- **ACTIVITY**
Below are entries with pictures in them. Output exactly the lines starting at the line with "text: 极速下证 ->" and ending at the line with "color: #0c4a6e ->", both included, but not the pictures.

Start of INPUT DATA

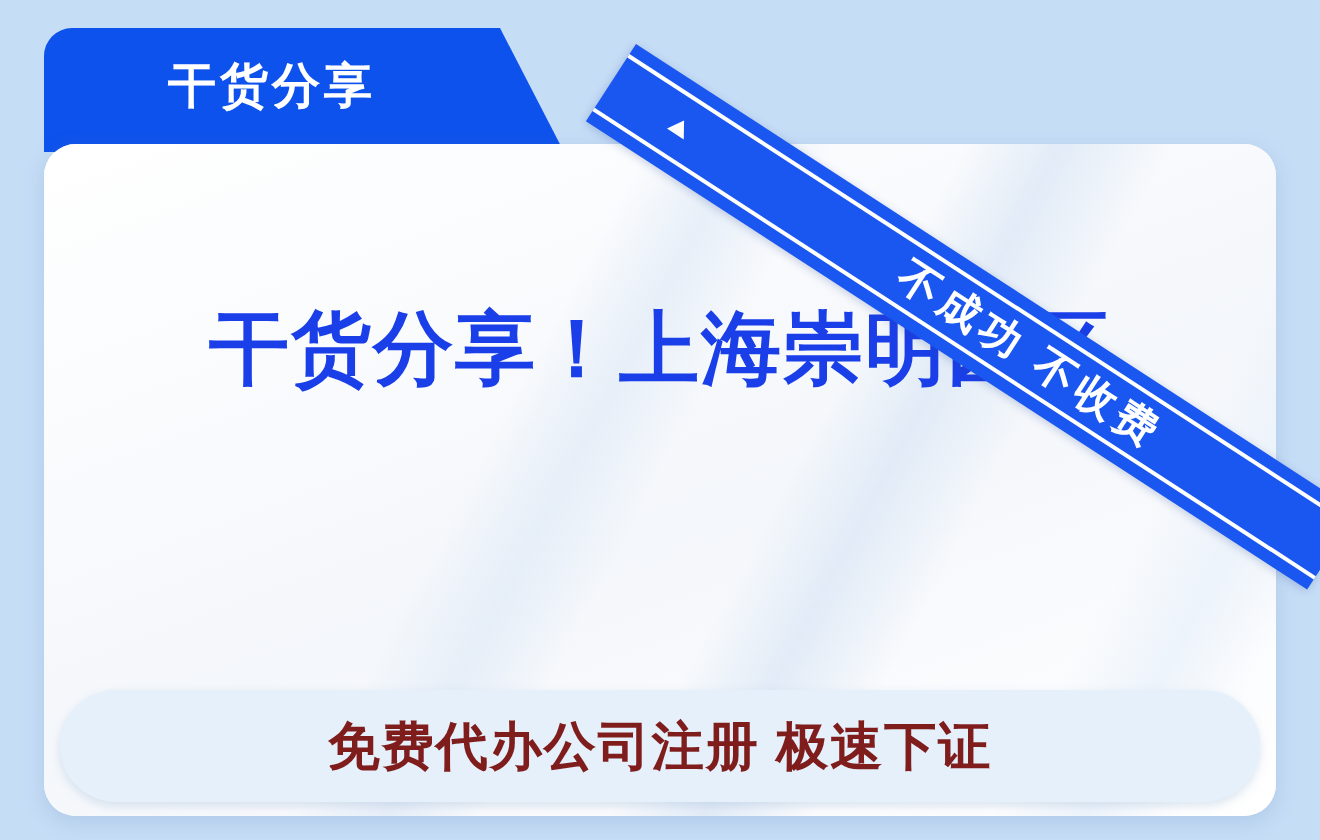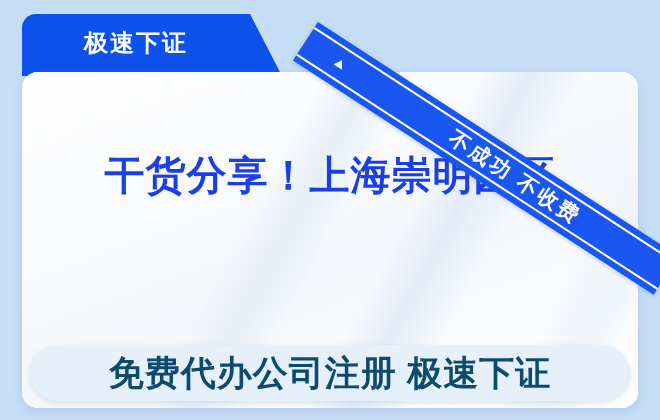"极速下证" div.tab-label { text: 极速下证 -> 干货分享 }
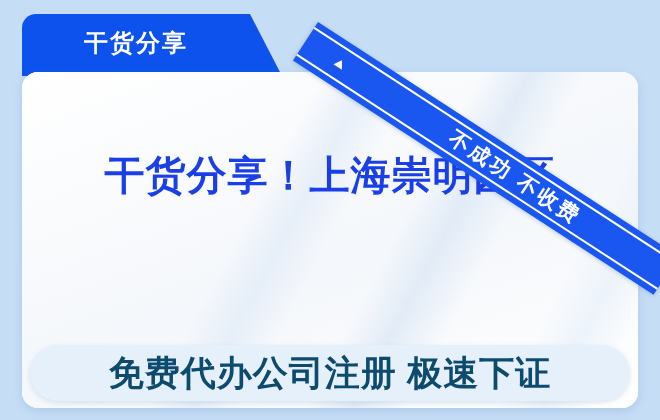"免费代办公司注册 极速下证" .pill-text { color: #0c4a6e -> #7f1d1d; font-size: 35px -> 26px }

End of INPUT DATA
Start of INPUT DATA

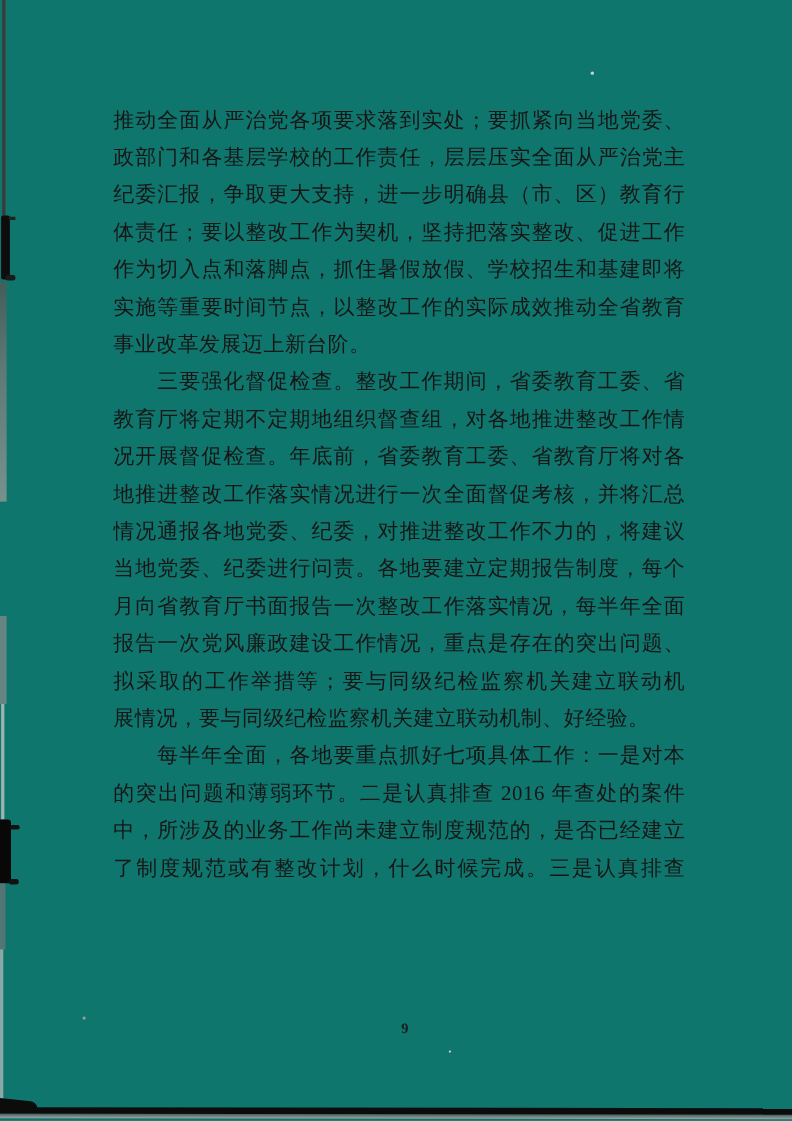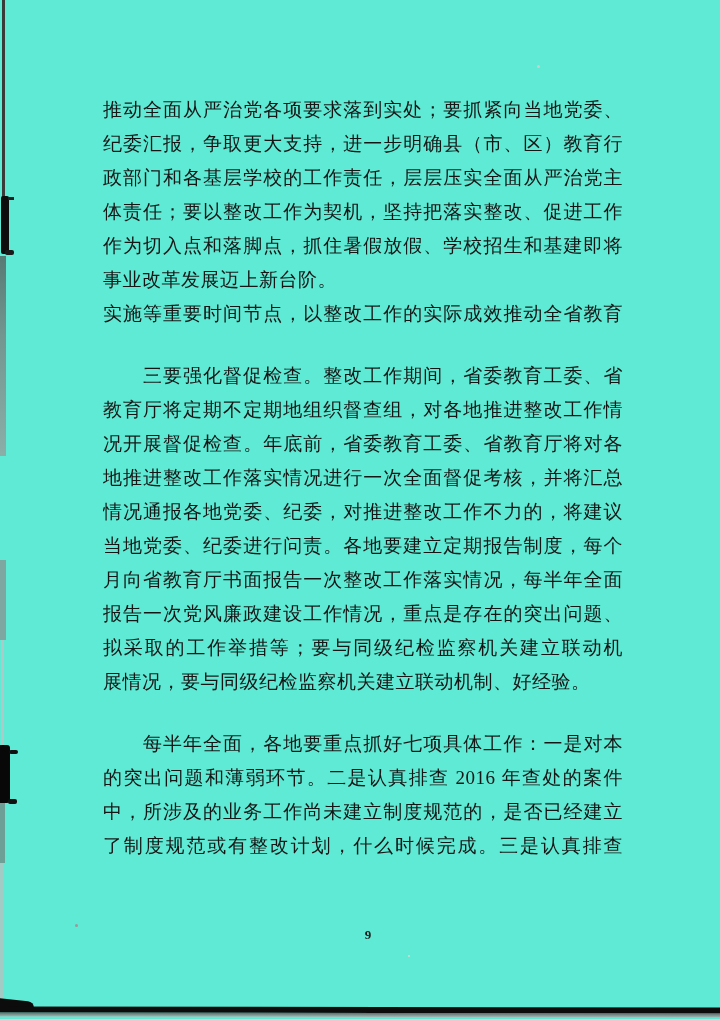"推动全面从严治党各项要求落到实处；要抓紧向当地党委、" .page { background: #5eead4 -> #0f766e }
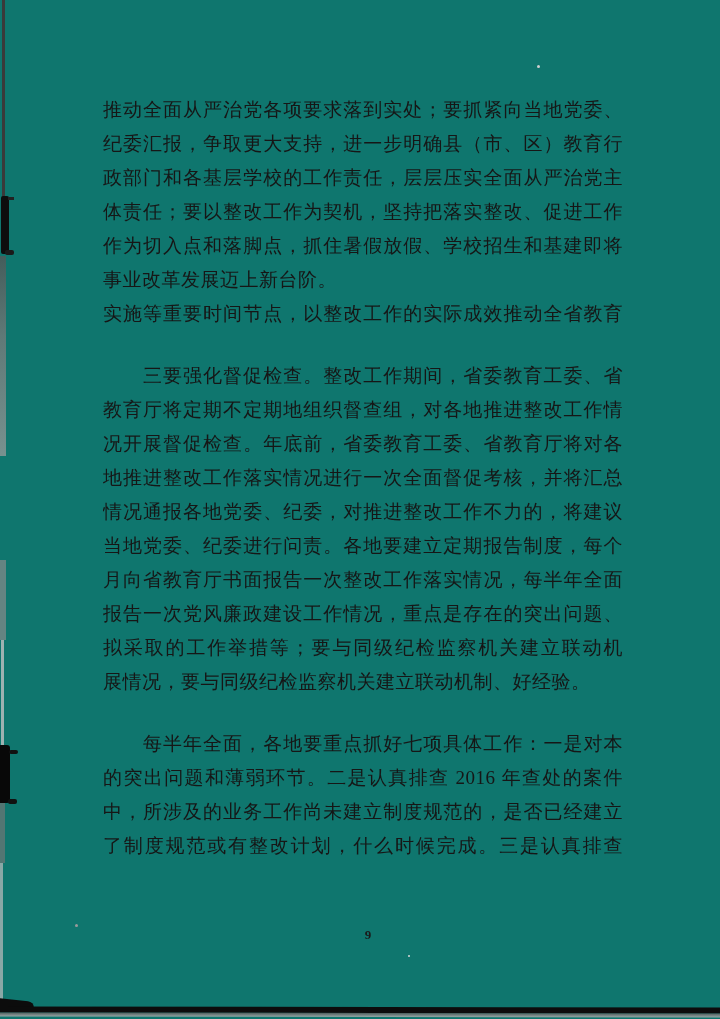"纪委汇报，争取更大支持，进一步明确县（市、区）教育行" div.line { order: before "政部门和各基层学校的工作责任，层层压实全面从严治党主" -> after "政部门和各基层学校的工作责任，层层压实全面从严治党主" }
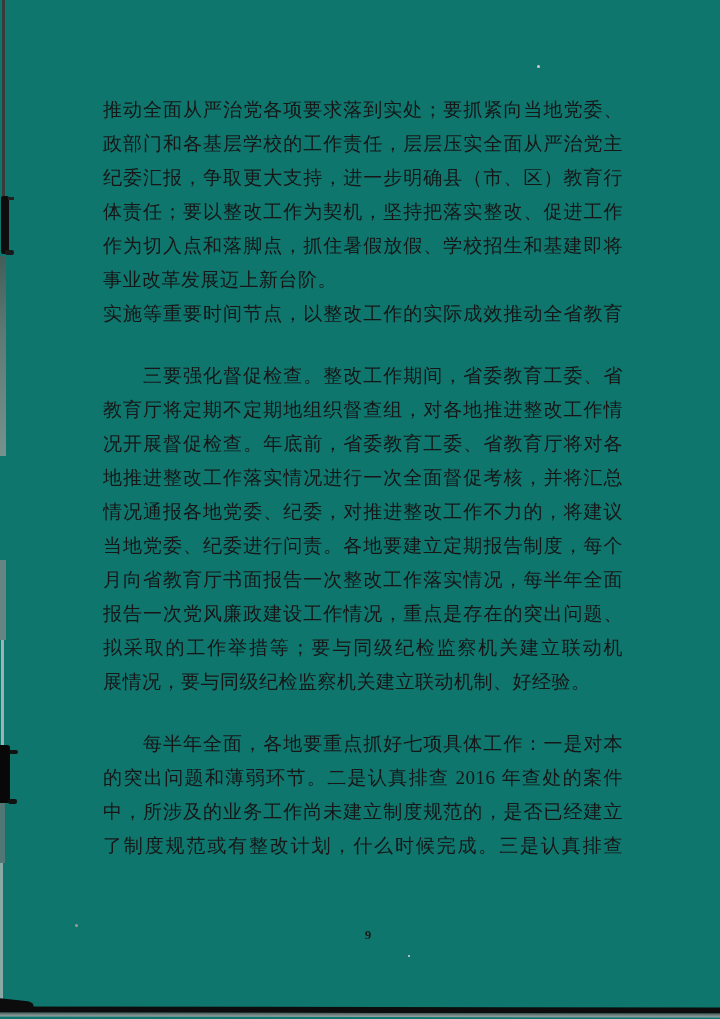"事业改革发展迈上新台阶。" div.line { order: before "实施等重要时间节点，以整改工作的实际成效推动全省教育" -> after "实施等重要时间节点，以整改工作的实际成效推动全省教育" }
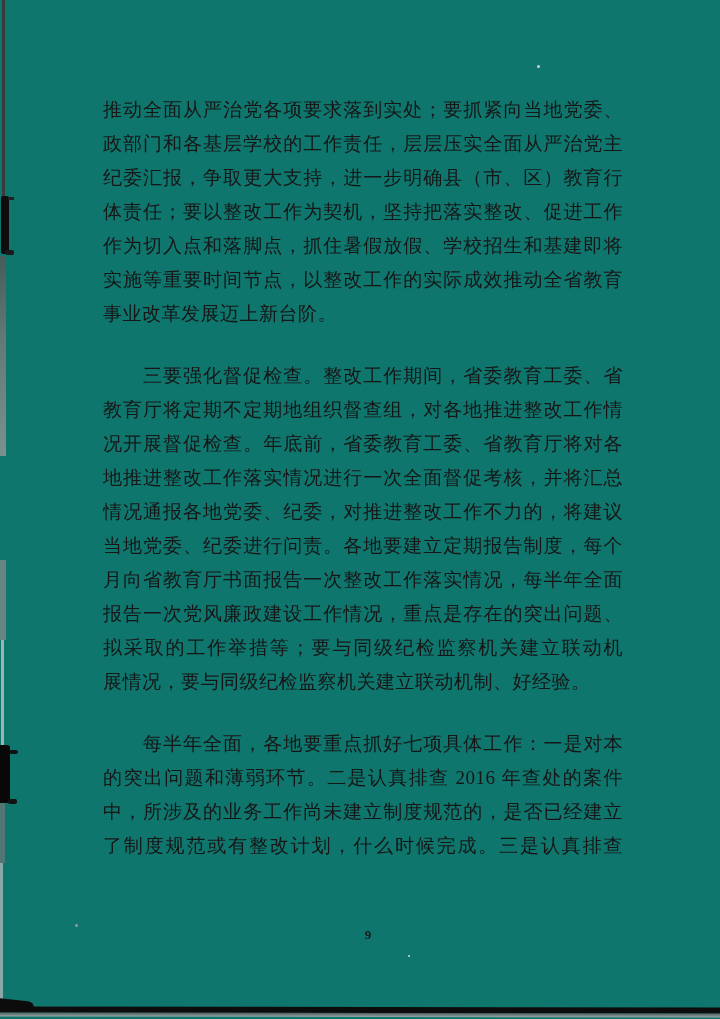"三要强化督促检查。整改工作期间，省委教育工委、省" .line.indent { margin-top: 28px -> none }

End of INPUT DATA

- **SOLUTION**
"极速下证" div.tab-label { text: 极速下证 -> 干货分享 }
"免费代办公司注册 极速下证" .pill-text { color: #0c4a6e -> #7f1d1d; font-size: 35px -> 26px }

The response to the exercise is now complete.